WHAT THE TASK ASKS:
Print the whole listing below exactly as given, pictures excluded.

INFORMATION GIVEN:
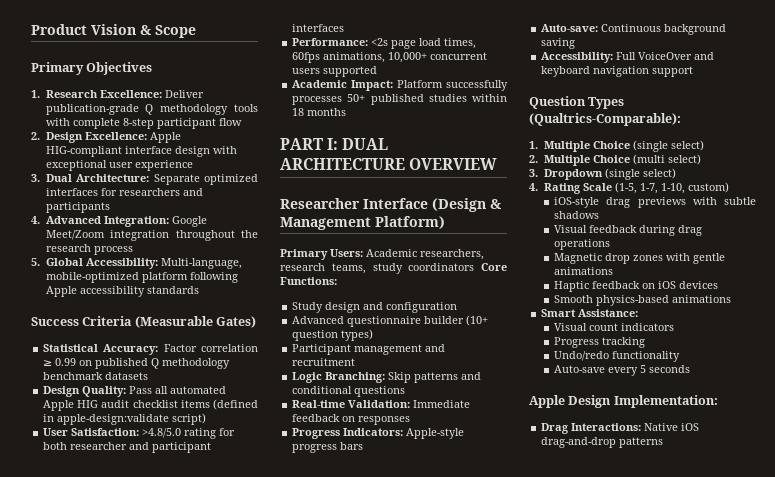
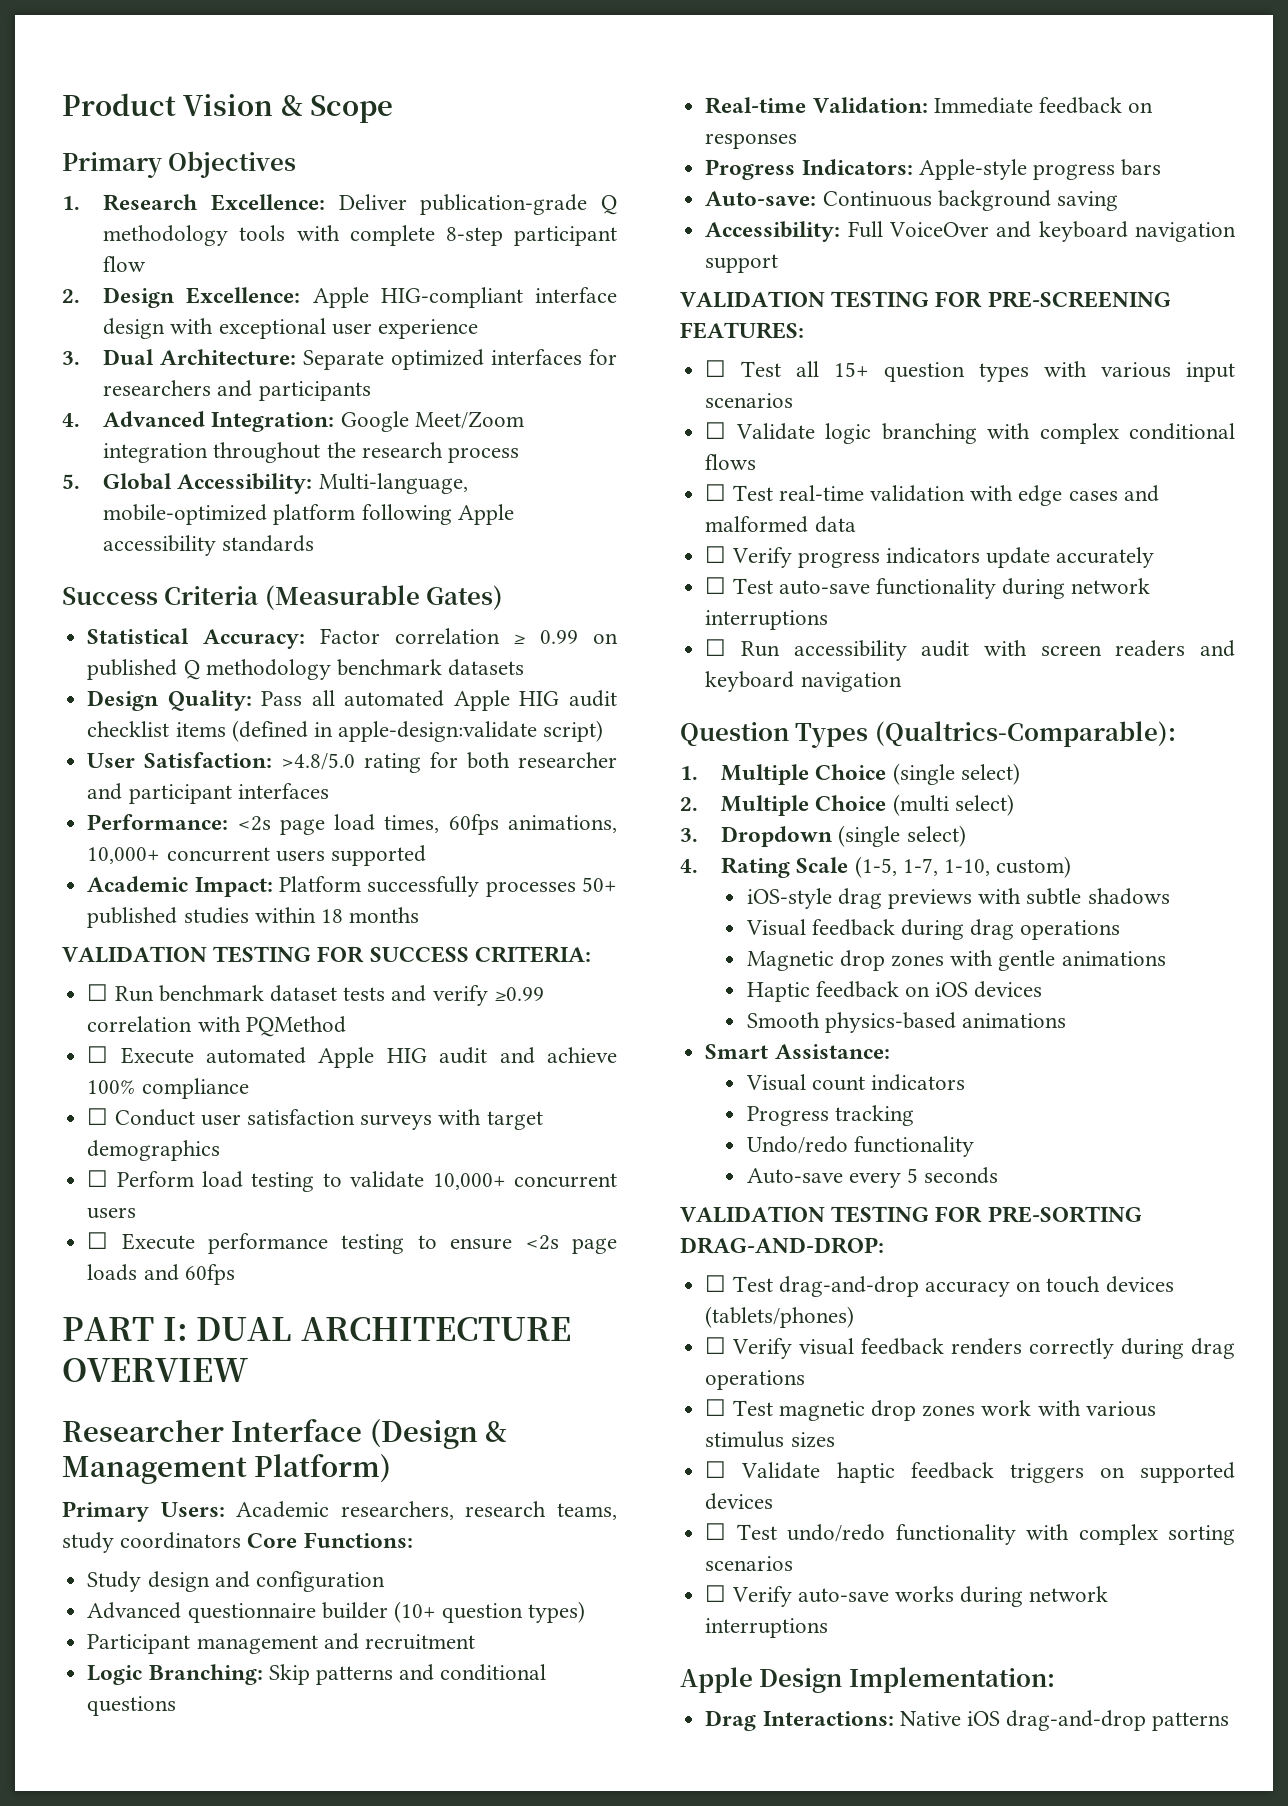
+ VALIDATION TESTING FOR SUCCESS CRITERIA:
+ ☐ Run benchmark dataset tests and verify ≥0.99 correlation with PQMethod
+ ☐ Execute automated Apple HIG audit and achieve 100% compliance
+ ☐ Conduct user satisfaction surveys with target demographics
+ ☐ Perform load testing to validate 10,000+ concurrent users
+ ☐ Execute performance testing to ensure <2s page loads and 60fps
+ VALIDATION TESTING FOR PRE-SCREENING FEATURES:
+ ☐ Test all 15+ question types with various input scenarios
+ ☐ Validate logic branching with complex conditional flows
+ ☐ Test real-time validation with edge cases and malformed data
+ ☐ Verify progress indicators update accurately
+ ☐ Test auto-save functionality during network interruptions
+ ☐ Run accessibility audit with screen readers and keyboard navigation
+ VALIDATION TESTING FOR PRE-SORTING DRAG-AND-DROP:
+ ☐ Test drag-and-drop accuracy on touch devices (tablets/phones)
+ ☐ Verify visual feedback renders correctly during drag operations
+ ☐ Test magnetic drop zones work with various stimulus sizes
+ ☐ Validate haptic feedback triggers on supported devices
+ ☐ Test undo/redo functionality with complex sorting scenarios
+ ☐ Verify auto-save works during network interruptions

TASK OUTPUT:
+ VALIDATION TESTING FOR SUCCESS CRITERIA:
+ ☐ Run benchmark dataset tests and verify ≥0.99 correlation with PQMethod
+ ☐ Execute automated Apple HIG audit and achieve 100% compliance
+ ☐ Conduct user satisfaction surveys with target demographics
+ ☐ Perform load testing to validate 10,000+ concurrent users
+ ☐ Execute performance testing to ensure <2s page loads and 60fps
+ VALIDATION TESTING FOR PRE-SCREENING FEATURES:
+ ☐ Test all 15+ question types with various input scenarios
+ ☐ Validate logic branching with complex conditional flows
+ ☐ Test real-time validation with edge cases and malformed data
+ ☐ Verify progress indicators update accurately
+ ☐ Test auto-save functionality during network interruptions
+ ☐ Run accessibility audit with screen readers and keyboard navigation
+ VALIDATION TESTING FOR PRE-SORTING DRAG-AND-DROP:
+ ☐ Test drag-and-drop accuracy on touch devices (tablets/phones)
+ ☐ Verify visual feedback renders correctly during drag operations
+ ☐ Test magnetic drop zones work with various stimulus sizes
+ ☐ Validate haptic feedback triggers on supported devices
+ ☐ Test undo/redo functionality with complex sorting scenarios
+ ☐ Verify auto-save works during network interruptions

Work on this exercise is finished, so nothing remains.